First of all, I am sorry about my slacking at the blogging. I have been attempting to get last minute Christmas stuff done before I leave for Oregon... The only reason it is happening now is because I went to bed at 3 and am awake at 8 and am rather annoyed about it.

Something I have tried living without and couldn't.

I am listing this one out... Because there are a lot of things:

1. The Church- I seriously tried walking away, because I was so frustrated with many things in my life. And I couldn't do it. I know without a shadow of a doubt that there is a Heavenly Father. I know how much He loves me, and us for that matter. I know that I have a Savior who came to earth to atone for my sins. I believe the words of the scriptures and the words of the prophets. I don't know why I am still a little stubborn and try to do things on my own and try to test some things out, because I KNOW all of these things, but I still do. Sometimes, I am not the brightest crayon in the box. But I do know the short time in my life when I tried giving up on the church and on Heavenly Father, that time, was the darkest, loneliest time of my life. And I regret the time I wasted in that state of mind.

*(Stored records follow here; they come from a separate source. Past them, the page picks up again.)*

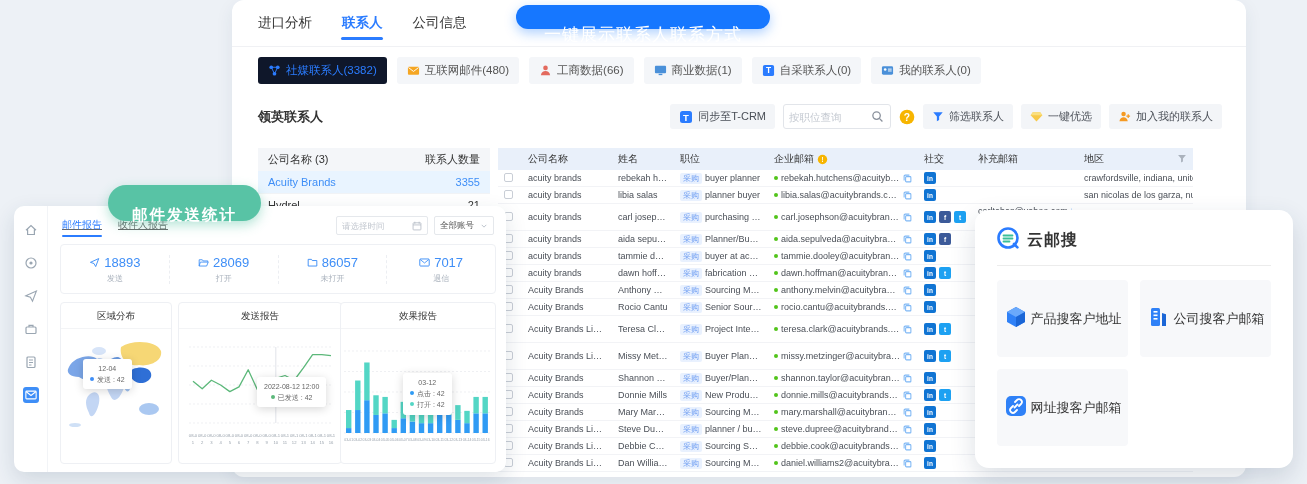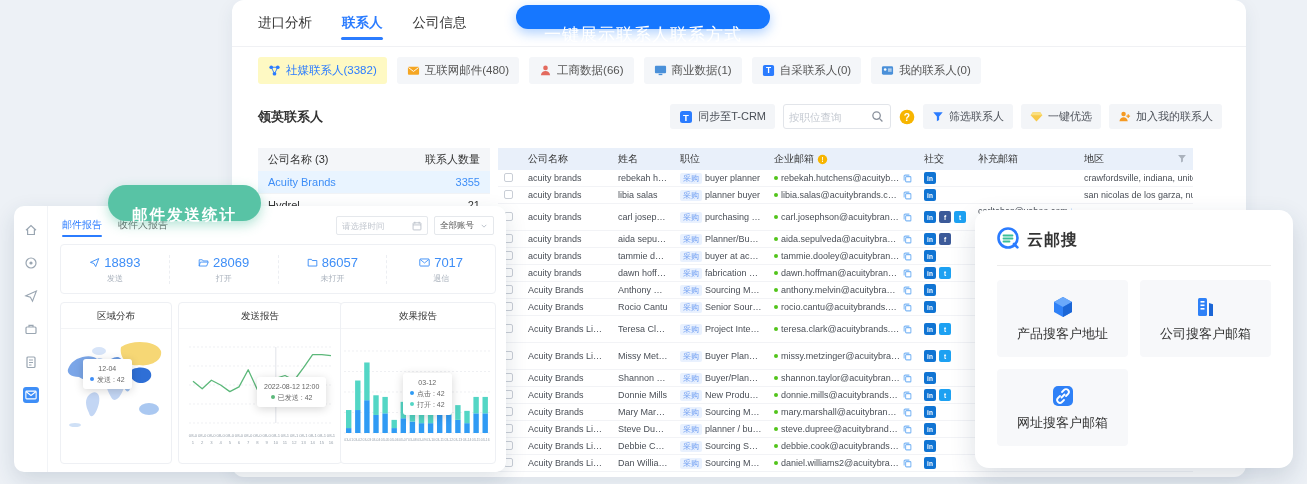"社媒联系人(3382)" .chip.active { background: #fef9c3 -> #0f172a }
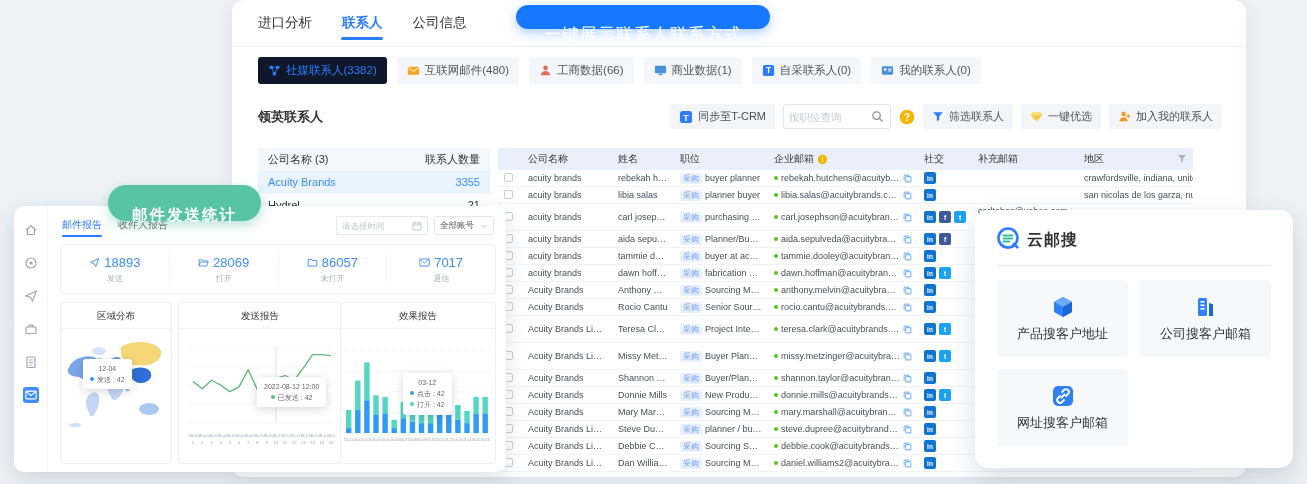"邮件报告" #stats-tabs { text-decoration: none -> underline }
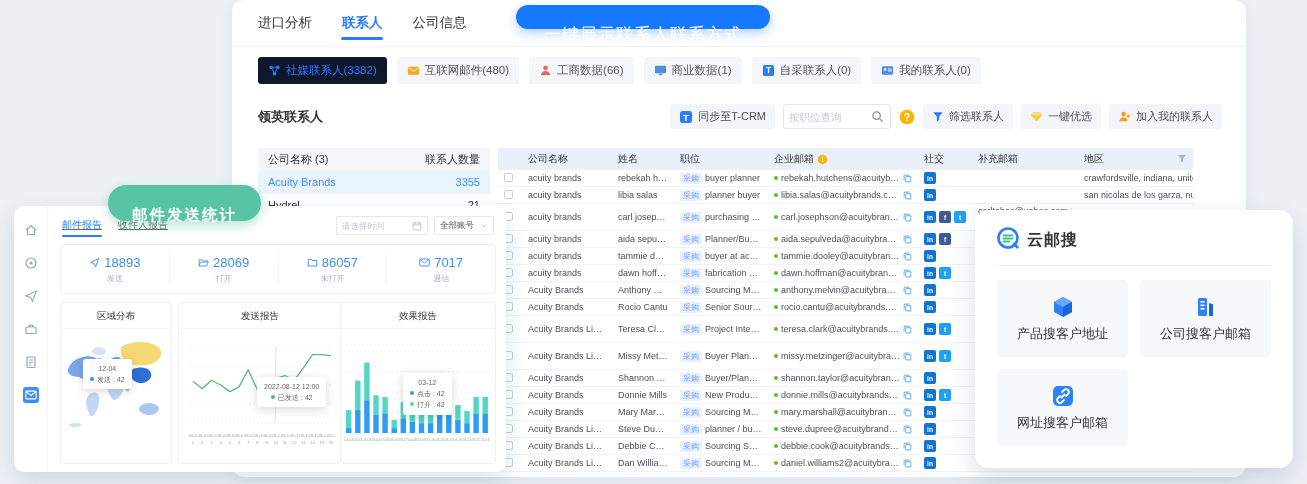"产品搜客户地址" .ms-card { flex-direction: column -> row }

2. Music- I cannot, will not, and shan't live without music. I cannot do it. I need it. A little like I need everything else in my life. There is a little part of me that hurts when I am without it for a while.

3. Friends- I am soooooo very grateful to have so many people in my life who love and care about me. Thank you for always being there for me and for loving me.

4. Sweaters- I would freeze my buns off.

5. Bras- While I know how ridiculous this sounds, I would kinda die without them. My life would be way more painful.

Maybe I should have said something like my family, but the truth is this: I love my family way too much to have ever tried to live without them. And... I am excited to see them tomorrow!